L’Algérie, de son côté, a engagé une autre étape dans le cadre du processus de prise en charge au niveau national de cette question, en créant le 31 mai 2021, l’Agence nationale de réhabilitation des anciens sites d’essais et d’explosions nucléaires français dans le Sud algérien.
Mais si les deux États ont bien conscience de l’existence de cet « héritage radioactif » depuis de nombreuses années, nous observons malheureusement une absence de progrès tangibles dans l’avancement de cet important dossier.
Le temps est venu d’agir vite, en pleine coopération et sans tabou, comme l’ont souligné les présidents Tebboune et Macron.
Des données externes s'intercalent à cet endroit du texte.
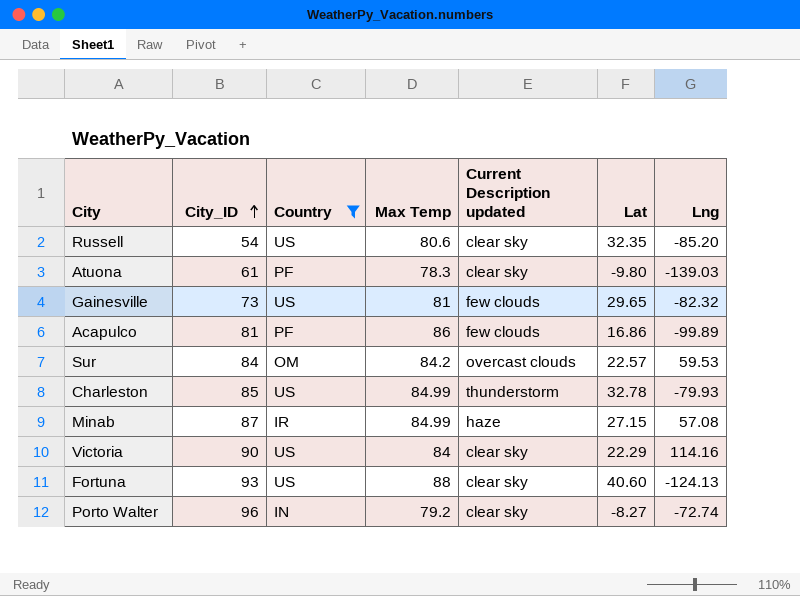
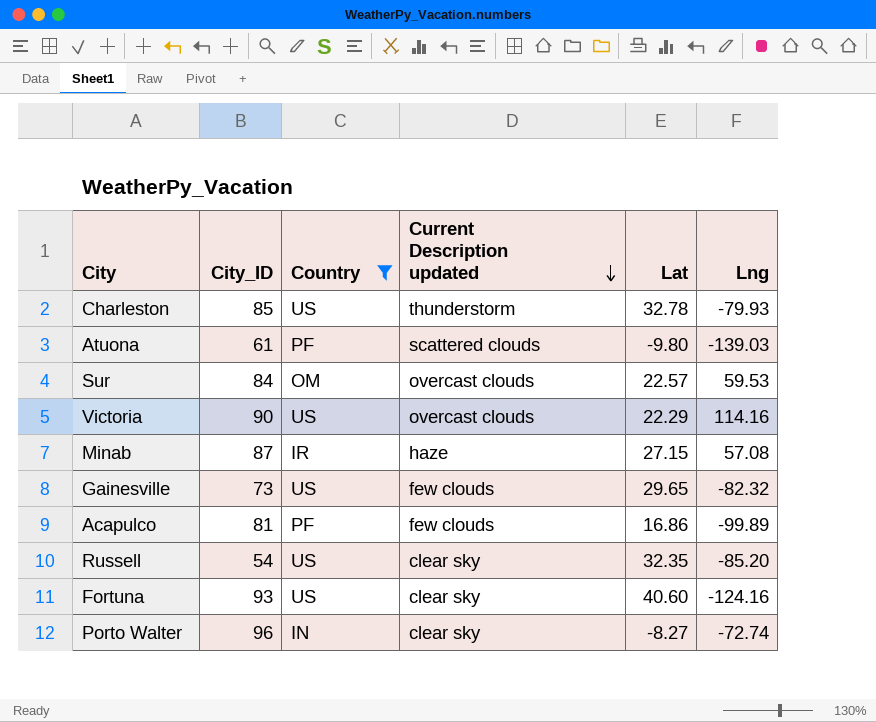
row order: City_ID ascending -> Current Description updated descending
column Max Temp | position: 4 -> none
Atuona | Current Description updated: clear sky -> scattered clouds
Victoria | Current Description updated: clear sky -> overcast clouds
Fortuna | Lng: -124.13 -> -124.16

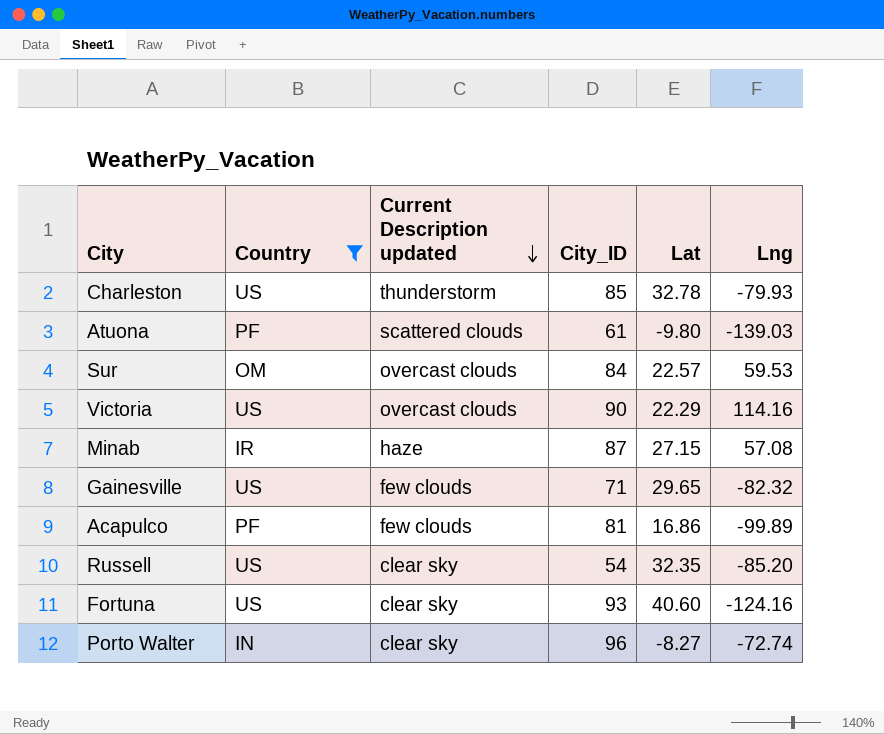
column City_ID | position: 2 -> 4
Gainesville | City_ID: 73 -> 71

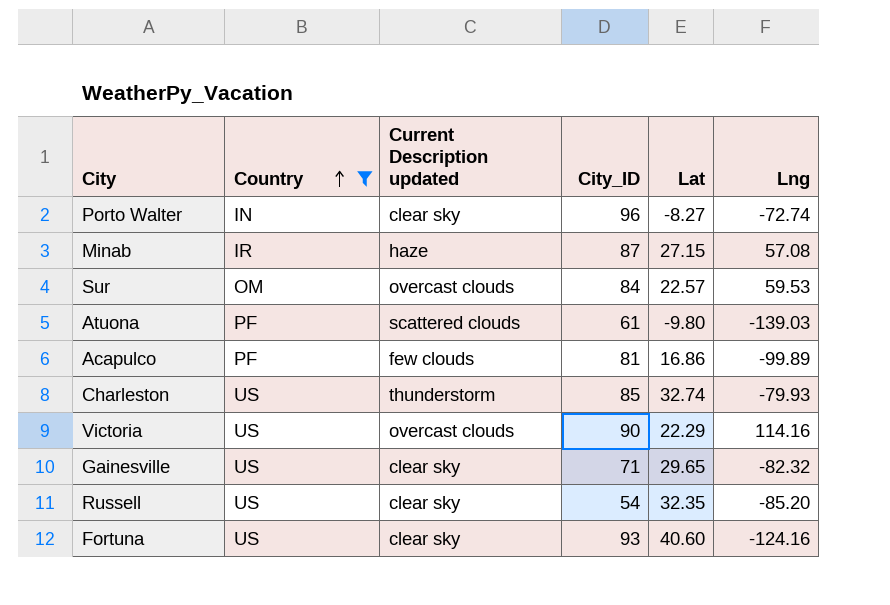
row order: Current Description updated descending -> Country ascending
Charleston | Lat: 32.78 -> 32.74
Gainesville | Current Description updated: few clouds -> clear sky

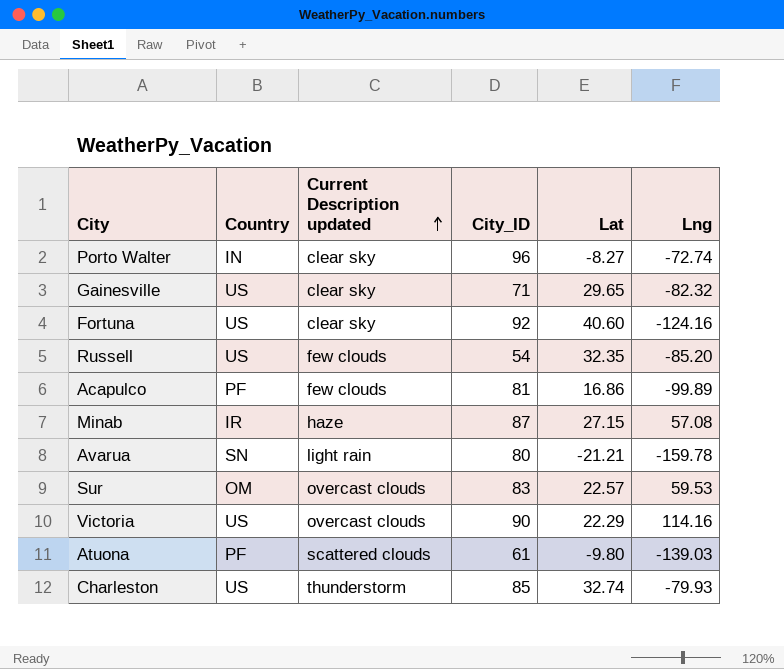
filter: Country != SN -> none
row order: Country ascending -> Current Description updated ascending
Fortuna | City_ID: 93 -> 92
Russell | Current Description updated: clear sky -> few clouds
Sur | City_ID: 84 -> 83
La cinquième session du Comité intergouvernemental de haut niveau (CIHN), qui va se réunir ces 9 et 10 octobre, sera-t-elle l’occasion d’annonces concrètes ? En effet, ce comité, lancée en 2013, comporte depuis le début un volet lié aux essais nucléaires, mais la lenteur est une nouvelle fois à souligner. La première réunion le 3 février 2016 du groupe de travail mixte sur l’indemnisation des victimes algériennes des essais nucléaires français, n’a affiché comme seule perspective que « de créer un dialogue spécifique dans les meilleurs délais ».
Il doit ainsi être dressé, lors de ce CIHN, un plan d’action, rendu public, comportant notamment pour la France, un accès facilité aux Algériens à la loi Morin et la remise aux autorités algériennes de toutes les archives sur les conséquences des essais et sur les déchets enfouis sur place. L’Algérie peut matérialiser sa volonté d’action via son ministère de la santé en établissant un registre des cancers pour les habitants du sud algérien et via son Agence de réhabilitation en lançant officiellement des études pour assainir les zones radioactives.
Il reste à l’Algérie, qui a été parmi les premiers pays à avoir signé en 2017 le Traité sur l’interdiction des armes nucléaires (TIAN), à entamer son processus de ratification du Traité. Cela lui permettra de disposer d’une coopération internationale pour la remise en état de l’environnement des zones contaminées.
Les parlementaires des deux pays ont aussi un rôle à jouer en établissant un groupe de travail mixte pour suivre au plus près du terrain et des populations le calendrier et les travaux réalisés. Les ONG, universitaires, journalistes et acteurs locaux doivent aussi être associés à ce plan global d’action, pour permettre sa mise en œuvre au bénéfice des populations impactées.